# Vanguard vs. Fleetwood



## conradpdx (Jul 15, 2012)

Hello, my first post here.  Last night I bought a Murray Vanguard.  The serial numbers (on bottom bracket MOR224 X51 then below them 211168) make it a 1959.  But I'm kinda being thrown for a loop.  Looking at the catalogs on line it looks a lot like the Meteor from the 1959 catalog with the fender light and rear rack light.  It also has a horn in the all chrome tank.  But not only is the tank all chrome, the delta hawk front light is chrome topped.  The chain guard reads Vanguard, and it too is mostly chrome, with the lettering and decals being red and white.  The bike it's self is painted black from the factory not red like all the other boys bikes from this year other than the Fleetwood.  

So the bike appears to be Vanguard, however the Vanguard model doesn't seem to exist in the catalogs in that time frame.  But I do see Fleetwoods.

Just curious if anyone knows anything more about the Vanguards from that time period.

A couple pics with more to come.










Any help would be appreciated.


----------



## conradpdx (Jul 24, 2012)

More and better pics.

























Doing my research online I'm thinking it might be a Franken Fleetwood.  But I'm still not sure,  I did find an ad on ebay about the same year that featured an all chrome tank but it had the 2 lens headlight coming off the tank.  All I know is that it's definitely a Murray and more importantly my wife likes it. 

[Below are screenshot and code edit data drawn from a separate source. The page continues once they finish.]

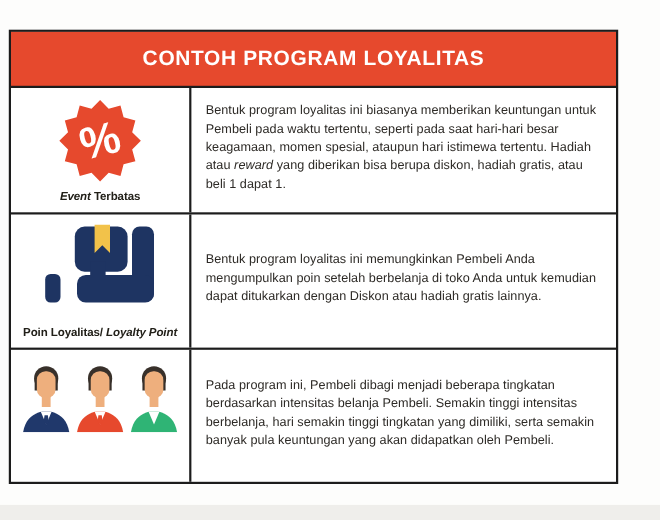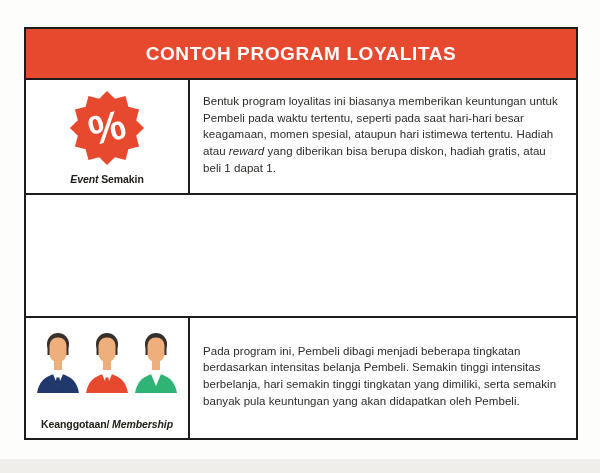--- a/index.html
+++ b/index.html
@@ -9,7 +9,7 @@
     font-family:"Liberation Sans", sans-serif;
   }
   #poster {
-    position:absolute; left:24px; top:27px;
+    position:absolute; left:8px; top:27px;
     width:550px; height:409px;
     border:2px solid #1c1c1c; background:#ffffff;
     display:flex; flex-direction:column;

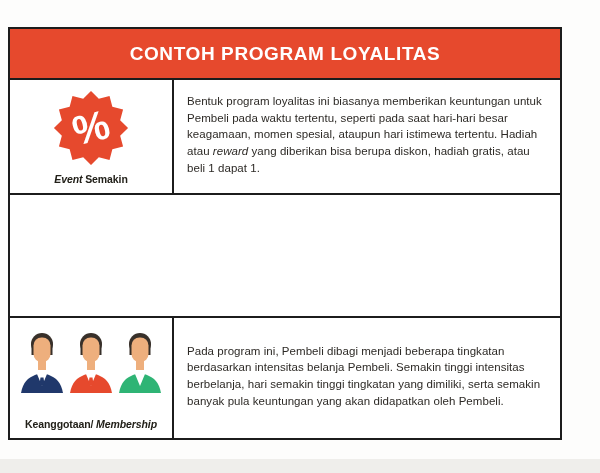--- a/index.html
+++ b/index.html
@@ -71,7 +71,7 @@
           <text x="40" y="54" font-size="42" font-weight="bold" text-anchor="middle" font-family="Liberation Sans, sans-serif" transform="rotate(-14 40 40)" fill="#FFFFFF">%</text>
         </svg>
       </span>
-      <span class="icon-label"><span class="em">Event</span><span> Semakin</span></span>
+      <span class="icon-label"><span class="em">Event</span><span> Terbatas</span></span>
     </div>
     <div class="cell-text">
       <p class="body-text"><span>Bentuk program loyalitas ini biasanya memberikan keuntungan untuk Pembeli pada waktu tertentu, seperti pada saat hari-hari besar keagamaan, momen spesial, ataupun hari istimewa tertentu. Hadiah atau </span><span class="em">reward</span><span> yang diberikan bisa berupa diskon, hadiah gratis, atau beli 1 dapat 1.</span></p>

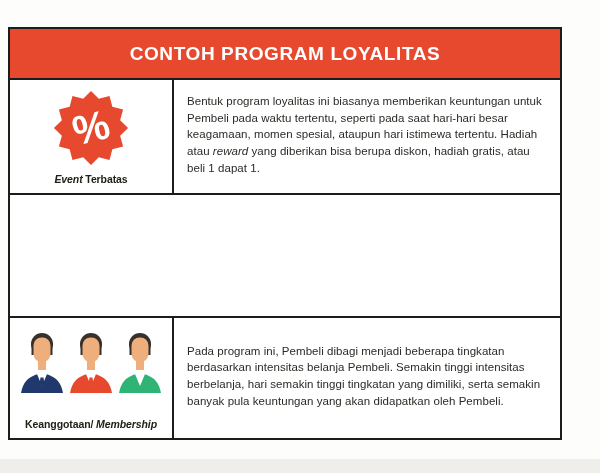--- a/index.html
+++ b/index.html
@@ -79,6 +79,9 @@
   </div>
 
   <div class="row row-2">
+    <div class="cell-text">
+      <p class="body-text">Bentuk program loyalitas ini memungkinkan Pembeli Anda mengumpulkan poin setelah berbelanja di toko Anda untuk kemudian dapat ditukarkan dengan Diskon atau hadiah gratis lainnya.</p>
+    </div>
   </div>
 
   <div class="row row-3">

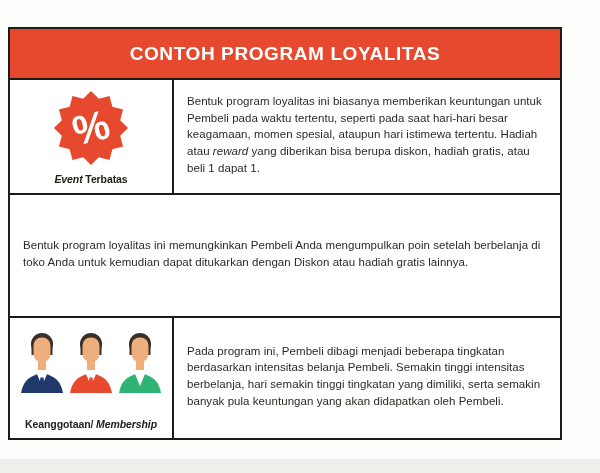--- a/index.html
+++ b/index.html
@@ -79,6 +79,19 @@
   </div>
 
   <div class="row row-2">
+    <div class="cell-icon">
+      <span>
+        <svg width="100" height="72" viewBox="0 0 100 72">
+          <rect x="0" y="45" width="14" height="26" rx="5" fill="#1E3462"></rect>
+          <rect x="27" y="2" width="48" height="41" rx="9" fill="#1E3462"></rect>
+          <rect x="41" y="34" width="14" height="18" fill="#1E3462"></rect>
+          <rect x="79" y="2" width="20" height="68" rx="7" fill="#1E3462"></rect>
+          <rect x="29" y="46" width="70" height="25" rx="8" fill="#1E3462"></rect>
+          <path d="M45,0 L59,0 L59,26 L52,19 L45,26 Z" fill="#F2C24A"></path>
+        </svg>
+      </span>
+      <span class="icon-label"><span>Poin Loyalitas/</span><span class="em"> Loyalty Point</span></span>
+    </div>
     <div class="cell-text">
       <p class="body-text">Bentuk program loyalitas ini memungkinkan Pembeli Anda mengumpulkan poin setelah berbelanja di toko Anda untuk kemudian dapat ditukarkan dengan Diskon atau hadiah gratis lainnya.</p>
     </div>

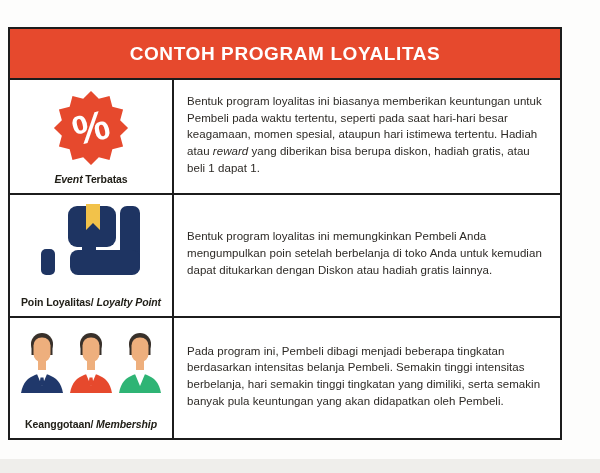--- a/index.html
+++ b/index.html
@@ -133,7 +133,6 @@
           <polygon points="17,43 22,55 27,43" fill="#FFFFFF"></polygon>
         </svg>
       </span>
-      <span class="icon-label"><span>Keanggotaan/</span><span class="em"> Membership</span></span>
     </div>
     <div class="cell-text">
       <p class="body-text">Pada program ini, Pembeli dibagi menjadi beberapa tingkatan berdasarkan intensitas belanja Pembeli. Semakin tinggi intensitas berbelanja, hari semakin tinggi tingkatan yang dimiliki, serta semakin banyak pula keuntungan yang akan didapatkan oleh Pembeli.</p>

Everything looks likes it will work with a little work.  Horn and lights seem salvageable, no corrosion but rusty.  All that seems to be missing is the front light lens.  Things that I suspect aren't original are the pedals and the grips and perhaps the chain guard.  I did replace the tires and tubes and put a 20 tooth gear ring on the hub to make it easier for my wife who doesn't ride often to make up some of the smaller hills round here.


----------



## partsguy (Jul 25, 2012)

Did you consider looking in 1960 ads? Maybe it was built very late in 1959 for the new 1960 models. Just a theory.


----------



## conradpdx (Jul 25, 2012)

classicfan1 said:


> Did you consider looking in 1960 ads? Maybe it was built very late in 1959 for the new 1960 models. Just a theory.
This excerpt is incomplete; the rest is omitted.